I heard then a great muttering from the crowd. “Foul play!” “Where’s the King, with his new mistress?” “Where’s justice here?” and other low curses on this cowardly Court. I might have been marched away without another word had not the mood been such, but my Lord the Duke of Norfolk weighed the intelligence of letting me speak or forcing my silence, and finally gave me my permission.

If ever I owned dignity, ‘twas then and there that I knew I must needs make use of it. I kept all trembling from my voice and looked square at each of my accusers in their turn and said, “Gentlemen, I think you know well the reason why you have condemned me is something other than the evidence brought before you today. My only sin against the King has been my jealousy and lack of humility. But you must follow, if not your own clear conscience, the King’s. I have prepared my self to die, my Lords, and regret only that men innocent and loyal to Henry must lose their lives on my account.” Then I turned to the on-looking crowd, my own subjects who were very still, and let them look upon my face, that which they had for so long reviled, to see the truth of my innocence for them selves, and asked them humbly to pray for me. I let no man touch me as I swept, the Queen of England, from that hall.

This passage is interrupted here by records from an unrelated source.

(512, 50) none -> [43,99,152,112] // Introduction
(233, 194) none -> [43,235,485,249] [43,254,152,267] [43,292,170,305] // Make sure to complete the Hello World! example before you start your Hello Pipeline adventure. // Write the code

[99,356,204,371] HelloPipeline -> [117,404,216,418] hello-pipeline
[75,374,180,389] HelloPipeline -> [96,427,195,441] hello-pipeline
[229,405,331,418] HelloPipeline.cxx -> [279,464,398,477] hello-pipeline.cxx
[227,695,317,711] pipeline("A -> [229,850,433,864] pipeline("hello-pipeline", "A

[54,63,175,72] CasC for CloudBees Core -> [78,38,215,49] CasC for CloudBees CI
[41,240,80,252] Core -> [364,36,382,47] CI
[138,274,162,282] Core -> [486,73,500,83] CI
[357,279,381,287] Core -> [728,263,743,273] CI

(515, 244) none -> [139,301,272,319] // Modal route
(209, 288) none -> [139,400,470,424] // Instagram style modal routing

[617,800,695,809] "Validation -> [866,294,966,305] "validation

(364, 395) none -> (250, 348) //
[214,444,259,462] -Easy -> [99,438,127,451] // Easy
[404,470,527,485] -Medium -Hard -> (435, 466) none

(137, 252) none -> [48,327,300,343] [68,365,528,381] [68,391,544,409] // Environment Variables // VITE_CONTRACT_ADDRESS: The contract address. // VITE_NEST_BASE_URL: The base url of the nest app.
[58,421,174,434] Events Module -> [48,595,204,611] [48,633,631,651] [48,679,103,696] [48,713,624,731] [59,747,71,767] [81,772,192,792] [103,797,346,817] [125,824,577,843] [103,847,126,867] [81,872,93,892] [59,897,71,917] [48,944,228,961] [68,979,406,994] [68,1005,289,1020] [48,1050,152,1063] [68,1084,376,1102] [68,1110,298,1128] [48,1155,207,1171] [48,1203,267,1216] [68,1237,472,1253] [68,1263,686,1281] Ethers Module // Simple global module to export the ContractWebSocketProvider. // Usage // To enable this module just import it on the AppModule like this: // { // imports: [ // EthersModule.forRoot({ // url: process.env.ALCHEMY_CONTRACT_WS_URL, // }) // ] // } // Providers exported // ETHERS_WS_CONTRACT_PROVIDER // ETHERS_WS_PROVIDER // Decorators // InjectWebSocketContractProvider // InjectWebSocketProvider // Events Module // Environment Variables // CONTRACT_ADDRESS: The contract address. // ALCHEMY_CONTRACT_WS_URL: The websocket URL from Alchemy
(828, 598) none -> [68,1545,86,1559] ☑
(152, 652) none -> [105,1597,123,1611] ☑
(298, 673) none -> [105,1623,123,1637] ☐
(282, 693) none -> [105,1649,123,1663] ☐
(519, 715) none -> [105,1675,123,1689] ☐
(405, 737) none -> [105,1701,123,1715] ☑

Later in my prison rooms Lady Sommerville came and sadly gave report of my Brothers farce they called a trial. She said that he’d acquitted him self with so much grace and wit that most believed he would be freed. But it seems his rage got the best of George and he, enjoying one bittersweet moment of defiance, made publick a charge he’d been forbidden most explicitly to speak — that of Henry’s impotence. ‘Twas said that I told to my sister in law, and she to George, that the King had neither vigor nor strength for the manly act. This provoked such great whispering, nay laughter from the audience that my Uncle had to call for order. But this moment of contempt, said the good lady, so angered the Lords that it cost my brother his liberty and life. As final punishment we are to be kept until our deaths without the comfort of each other’s company.

Finally she told how, with court adjourned, all the Peers were bidden rise by Norfolk and they did — all but one. Henry Percy still sat slumped in his chair quite collapsed and deathly ill. He was carried from the hall by four guards, for all the other Lords had no time to delay with the weak or wounded.

So now I face the flames or if some memory of me should bestir the King’s generosity, the axe. I am very tired and pray to find some peace in sleep, but this wretchedly condemned woman’s hope to find sweet dreams is naught but a dream it self.